Kreativ sein heißt den unaufhörlichen Widerspruch zwischen gegenwärtigem Machen und künftig erweitertem (technischen) Können nicht zu verschweigen, sondern ihn von Moment zu Moment neu anzuwenden.

Am Ende bleibt die Frage offen: Wann genau beginnt eigentlich das Kreative? Ist in Wahrheit nicht jemand bereits kreativ, wenn er nur ungefähr weiß, was demnächst einmal möglich geworden sein könnte? Kann es ein System geben, das autonom genug ist, selbst zu entscheiden, wann Kreativität beginnt? Und: Ist Kreativität nicht doch ein zu subjektorientierter Begriff für Ideen des Neuen? Peter Sloterdijk spricht dagegen von einer heute ständig realisierten Exteritorialisierung von neuen Ideen, die ebenso ständig internalisiert werden.[6] Kreativ sein hieße dann möglicherweise nicht mehr unter dem gegenwärtigen Zwang von Originalität handeln zu wollen oder zu müssen, sondern die Evidenz des eigenen Handelns ebenso gut an eine spätere – womöglich auch technische – Instanz zu delegieren. Was später einmal als kreative Leistung gilt, muss heute gar nicht als solche auffallen. Erfolgreich ist der Kreative, indem er sich dem Moment einer Überraschung überlässt – ohne an das Neue zu denken. Das Wenige, das der Kreative in Wahrheit braucht, ist eher das (Vor-)Bild eines ihm günstigen Moments – und weniger eine Begriffsmarke, die man kostengünstig wieder verwenden kann.
 

Anmerkungen
 
[1] Vgl. Peter Sloterdijk, Der ästhetische Imperativ, Hamburg 2007, S. 143.

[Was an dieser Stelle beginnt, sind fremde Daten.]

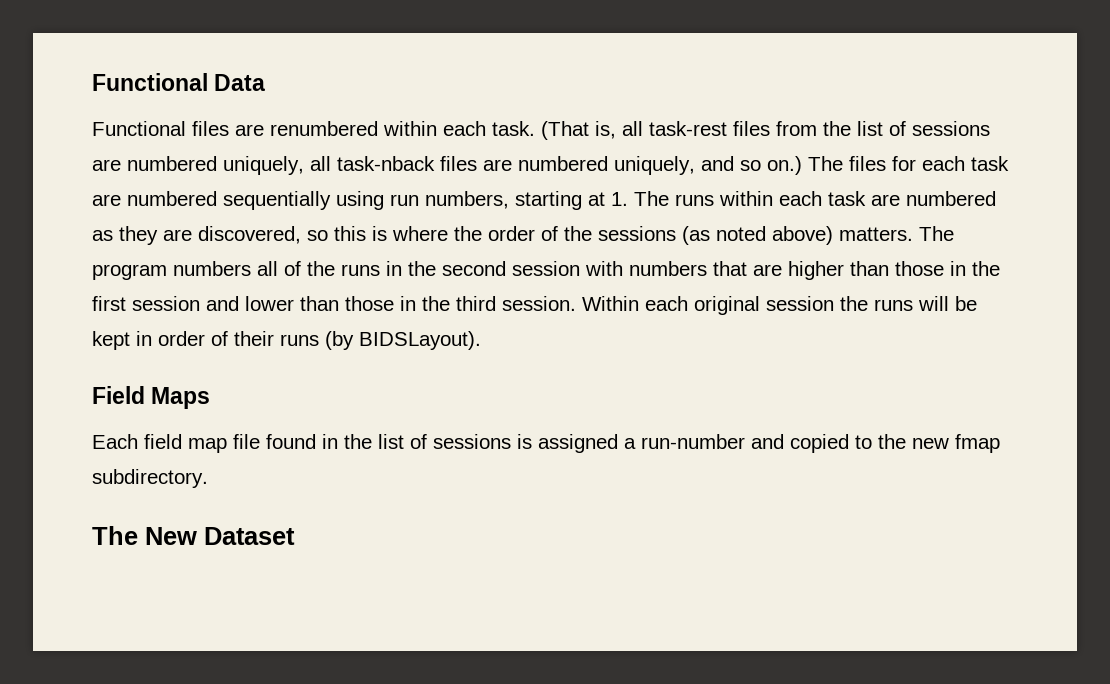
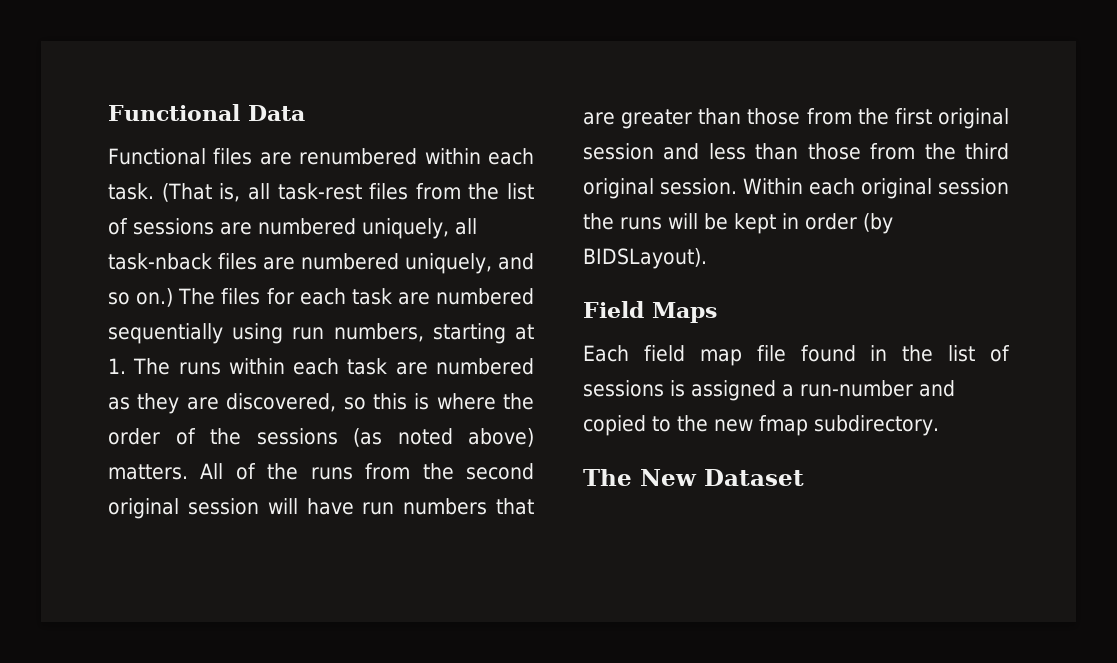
- The program numbers all of the runs in the second session with numbers that are higher than those in the first session and lower than those in the third session.
+ All of the runs from the second original session will have run numbers that are greater than those from the first original session and less than those from the third original session.
- Within each original session the runs will be kept in order of their runs (by BIDSLayout).
+ Within each original session the runs will be kept in order (by BIDSLayout).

[2] Andreas Reckwitz, Die Erfindung der Kreativität. Frankfurt am Main 2012.

[3] Wolfgang Ullrich: der kreative Mensch. Salzburg/ Wien 2016, S. 36 ff.

[4] Siehe ebd.

[5] Wolfgang Ullrich, Lässt sich Kunst lehren?, Die Zeit, v. 7. 4. 2016, S. 54.

[6] Vgl. zu diesem Konzept eines „künftigen Realismus“ im globalen Ausmaß: Peter Slotedijk, Was geschah im 20. Jahrhundert? Frankfurt a. M. 2016, S. 70 ff.